Finalising the Corridor investment project will create a standardised railway network built to the same norms throughout. At the eastern end, the network divides into two branch lines, one leading to the harbours of Constanta on the Black Sea and the other to Thessaloniki and Athens. The project is expected to lead to an increase in railway capacity, especially in goods transport. At the same time, travel times and costs for goods and passenger travel could sink considerably. A rise of 25 % to 50 % in cross-border transport between Member States is expected.

Aims and research questions

Methodological challenges are posed by the variety of planning cultures found along the corridor and interrelated obstacles to communication, participation and cooperation. Taking a problem-oriented approach, the IAK could analyse the corridor as a test-bed and spatial research lab, bridging the missing link between planning theory and practice.
With regard to the aspired EU membership of Serbia and the recent economic downturn in Greece, the corridor could make a sustainable contribution to territorial cohesion and strengthen ties to this part of Europe. The IAK seeks to address political decision makers (EU, nation states), regional policymakers, planners, practitioners and scientists by:

  • providing scientifically based, important overviews,
  • identifying hot spots / bottlenecks,
  • drafting an integrated Strategy for the Corridor,
  • exchanging knowledge and information with the Corridor Platform / Corridor Coordinator.

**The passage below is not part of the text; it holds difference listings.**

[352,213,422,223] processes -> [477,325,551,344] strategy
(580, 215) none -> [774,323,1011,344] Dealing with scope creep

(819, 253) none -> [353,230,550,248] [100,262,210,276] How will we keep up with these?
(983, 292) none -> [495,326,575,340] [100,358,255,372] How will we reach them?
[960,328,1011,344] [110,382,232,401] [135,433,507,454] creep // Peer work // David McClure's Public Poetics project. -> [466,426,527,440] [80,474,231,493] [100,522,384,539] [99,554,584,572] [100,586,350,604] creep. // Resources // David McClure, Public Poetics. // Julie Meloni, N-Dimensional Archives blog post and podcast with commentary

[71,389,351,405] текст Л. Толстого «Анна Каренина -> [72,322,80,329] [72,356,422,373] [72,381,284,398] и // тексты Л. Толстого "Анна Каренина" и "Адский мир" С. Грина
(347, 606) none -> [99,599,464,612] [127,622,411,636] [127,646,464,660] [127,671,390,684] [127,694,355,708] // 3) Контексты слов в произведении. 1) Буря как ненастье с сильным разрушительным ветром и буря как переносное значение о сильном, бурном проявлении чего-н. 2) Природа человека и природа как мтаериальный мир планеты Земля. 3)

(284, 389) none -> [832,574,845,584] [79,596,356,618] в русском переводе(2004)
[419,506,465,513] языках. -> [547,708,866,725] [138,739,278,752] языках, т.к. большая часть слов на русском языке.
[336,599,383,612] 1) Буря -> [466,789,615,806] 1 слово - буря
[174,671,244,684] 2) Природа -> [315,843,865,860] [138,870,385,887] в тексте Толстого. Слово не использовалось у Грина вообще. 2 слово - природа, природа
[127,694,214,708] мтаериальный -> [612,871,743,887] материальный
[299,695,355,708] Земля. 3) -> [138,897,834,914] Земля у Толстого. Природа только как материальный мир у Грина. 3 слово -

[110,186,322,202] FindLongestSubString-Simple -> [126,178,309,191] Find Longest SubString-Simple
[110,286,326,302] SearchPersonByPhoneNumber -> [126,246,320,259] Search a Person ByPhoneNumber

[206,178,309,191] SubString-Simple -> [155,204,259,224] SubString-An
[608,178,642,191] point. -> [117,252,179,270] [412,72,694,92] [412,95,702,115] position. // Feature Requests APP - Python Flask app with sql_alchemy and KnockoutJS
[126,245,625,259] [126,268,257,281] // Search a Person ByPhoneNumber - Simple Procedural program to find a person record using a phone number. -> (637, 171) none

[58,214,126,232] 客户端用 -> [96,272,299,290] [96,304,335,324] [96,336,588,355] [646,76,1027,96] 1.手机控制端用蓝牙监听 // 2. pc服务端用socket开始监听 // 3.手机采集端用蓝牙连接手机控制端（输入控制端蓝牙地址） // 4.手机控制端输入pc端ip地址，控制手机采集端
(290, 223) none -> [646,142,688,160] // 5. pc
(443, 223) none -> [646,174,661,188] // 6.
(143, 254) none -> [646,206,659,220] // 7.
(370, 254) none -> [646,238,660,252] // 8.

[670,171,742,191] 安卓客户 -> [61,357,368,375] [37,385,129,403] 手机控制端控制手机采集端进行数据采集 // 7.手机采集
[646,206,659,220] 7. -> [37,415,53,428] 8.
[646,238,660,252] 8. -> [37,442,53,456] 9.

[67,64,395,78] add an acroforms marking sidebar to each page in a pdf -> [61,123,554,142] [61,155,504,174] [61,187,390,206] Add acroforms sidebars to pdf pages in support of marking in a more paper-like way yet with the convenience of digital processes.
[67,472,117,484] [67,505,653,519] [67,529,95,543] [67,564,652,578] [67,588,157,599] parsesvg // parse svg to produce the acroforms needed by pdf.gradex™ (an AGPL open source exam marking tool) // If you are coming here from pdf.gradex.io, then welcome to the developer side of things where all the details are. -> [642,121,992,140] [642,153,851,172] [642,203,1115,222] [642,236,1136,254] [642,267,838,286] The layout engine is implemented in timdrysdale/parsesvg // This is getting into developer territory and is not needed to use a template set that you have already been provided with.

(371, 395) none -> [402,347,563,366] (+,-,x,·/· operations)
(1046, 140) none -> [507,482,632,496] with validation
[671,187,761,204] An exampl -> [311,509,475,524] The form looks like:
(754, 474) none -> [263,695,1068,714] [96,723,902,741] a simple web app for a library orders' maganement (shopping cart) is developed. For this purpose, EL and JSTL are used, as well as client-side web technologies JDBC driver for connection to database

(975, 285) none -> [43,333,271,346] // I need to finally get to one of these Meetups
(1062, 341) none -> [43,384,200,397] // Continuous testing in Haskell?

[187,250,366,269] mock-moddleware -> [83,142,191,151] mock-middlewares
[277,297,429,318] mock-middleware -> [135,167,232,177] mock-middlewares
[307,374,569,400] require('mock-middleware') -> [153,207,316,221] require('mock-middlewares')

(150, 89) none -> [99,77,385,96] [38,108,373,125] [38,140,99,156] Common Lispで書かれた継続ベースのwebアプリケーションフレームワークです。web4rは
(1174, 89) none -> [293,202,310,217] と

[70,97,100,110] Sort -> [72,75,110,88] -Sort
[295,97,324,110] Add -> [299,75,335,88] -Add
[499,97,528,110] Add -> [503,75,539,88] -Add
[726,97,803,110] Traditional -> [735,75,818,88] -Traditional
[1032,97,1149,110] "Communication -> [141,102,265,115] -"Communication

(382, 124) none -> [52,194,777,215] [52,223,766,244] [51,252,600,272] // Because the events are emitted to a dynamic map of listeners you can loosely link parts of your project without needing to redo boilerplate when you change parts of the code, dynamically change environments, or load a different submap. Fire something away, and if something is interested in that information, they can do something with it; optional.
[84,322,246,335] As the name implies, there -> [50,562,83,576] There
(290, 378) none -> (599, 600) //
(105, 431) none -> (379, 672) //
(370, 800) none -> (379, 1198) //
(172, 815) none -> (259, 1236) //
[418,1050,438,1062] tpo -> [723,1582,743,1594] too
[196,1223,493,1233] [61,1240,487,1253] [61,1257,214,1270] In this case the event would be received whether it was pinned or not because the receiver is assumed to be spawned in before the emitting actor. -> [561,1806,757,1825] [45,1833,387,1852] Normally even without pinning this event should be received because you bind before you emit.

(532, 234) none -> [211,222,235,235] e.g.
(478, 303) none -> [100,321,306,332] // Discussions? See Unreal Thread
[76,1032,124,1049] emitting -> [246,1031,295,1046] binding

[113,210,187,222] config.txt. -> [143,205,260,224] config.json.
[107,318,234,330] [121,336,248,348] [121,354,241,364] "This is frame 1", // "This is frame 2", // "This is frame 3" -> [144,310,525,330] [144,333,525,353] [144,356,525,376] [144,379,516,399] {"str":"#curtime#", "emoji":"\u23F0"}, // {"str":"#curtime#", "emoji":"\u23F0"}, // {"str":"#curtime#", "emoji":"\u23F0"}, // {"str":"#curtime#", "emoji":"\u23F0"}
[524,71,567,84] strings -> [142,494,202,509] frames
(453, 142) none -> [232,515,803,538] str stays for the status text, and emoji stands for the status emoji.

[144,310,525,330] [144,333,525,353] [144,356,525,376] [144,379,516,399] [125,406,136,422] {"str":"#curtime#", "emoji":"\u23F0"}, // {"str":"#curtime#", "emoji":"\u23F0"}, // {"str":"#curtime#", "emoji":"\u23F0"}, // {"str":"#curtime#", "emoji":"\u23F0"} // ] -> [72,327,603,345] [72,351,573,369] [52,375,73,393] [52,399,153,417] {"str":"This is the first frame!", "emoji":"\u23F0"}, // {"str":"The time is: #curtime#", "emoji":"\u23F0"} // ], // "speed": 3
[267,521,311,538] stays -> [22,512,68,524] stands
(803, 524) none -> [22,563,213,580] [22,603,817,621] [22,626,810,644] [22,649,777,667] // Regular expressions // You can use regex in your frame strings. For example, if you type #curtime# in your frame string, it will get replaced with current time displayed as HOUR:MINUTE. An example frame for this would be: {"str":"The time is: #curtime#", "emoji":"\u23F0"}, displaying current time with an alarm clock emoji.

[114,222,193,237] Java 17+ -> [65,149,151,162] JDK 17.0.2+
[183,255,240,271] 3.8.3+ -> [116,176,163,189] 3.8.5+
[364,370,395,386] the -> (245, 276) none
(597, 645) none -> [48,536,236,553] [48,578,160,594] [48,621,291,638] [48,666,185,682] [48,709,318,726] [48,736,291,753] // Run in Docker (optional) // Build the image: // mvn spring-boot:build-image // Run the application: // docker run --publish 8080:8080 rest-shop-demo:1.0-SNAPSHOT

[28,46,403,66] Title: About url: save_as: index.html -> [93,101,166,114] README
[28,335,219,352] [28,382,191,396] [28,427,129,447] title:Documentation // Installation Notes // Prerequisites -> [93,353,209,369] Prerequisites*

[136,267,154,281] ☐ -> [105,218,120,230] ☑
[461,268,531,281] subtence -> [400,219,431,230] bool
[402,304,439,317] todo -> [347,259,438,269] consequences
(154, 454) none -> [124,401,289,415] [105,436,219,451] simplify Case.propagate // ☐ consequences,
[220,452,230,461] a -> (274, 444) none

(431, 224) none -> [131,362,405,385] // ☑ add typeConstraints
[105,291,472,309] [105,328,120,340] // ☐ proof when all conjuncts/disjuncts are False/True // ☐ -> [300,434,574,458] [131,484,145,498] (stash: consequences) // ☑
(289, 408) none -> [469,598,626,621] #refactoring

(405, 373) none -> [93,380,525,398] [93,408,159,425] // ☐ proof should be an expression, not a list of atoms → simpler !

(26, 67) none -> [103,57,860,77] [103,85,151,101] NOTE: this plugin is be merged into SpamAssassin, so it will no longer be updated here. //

In addition to advancing the spatial and transport development of the Orient / East-Med Corridor, the following key spatial science questions are of special interest:

  • What contribution can be made to European cohesion by a large-scale strategy for creating the integrated spatial and transport development of a highly productive transnational rail connection between Hamburg and Athens?
  • How can the Orient / East-Med Corridor be evaluated with regard to energy and climate, and how would the construction of this trans-European corridor contribute to balanced and sustainable transport and infrastructure development in Europe?
  • What methods, instruments and processes are appropriate for developing large-scale strategies for integrated spatial and transport development?
  • How should actor-suitable recommendations be developed at the European, national, regional and local levels, and what would an exemplary recommendation look like?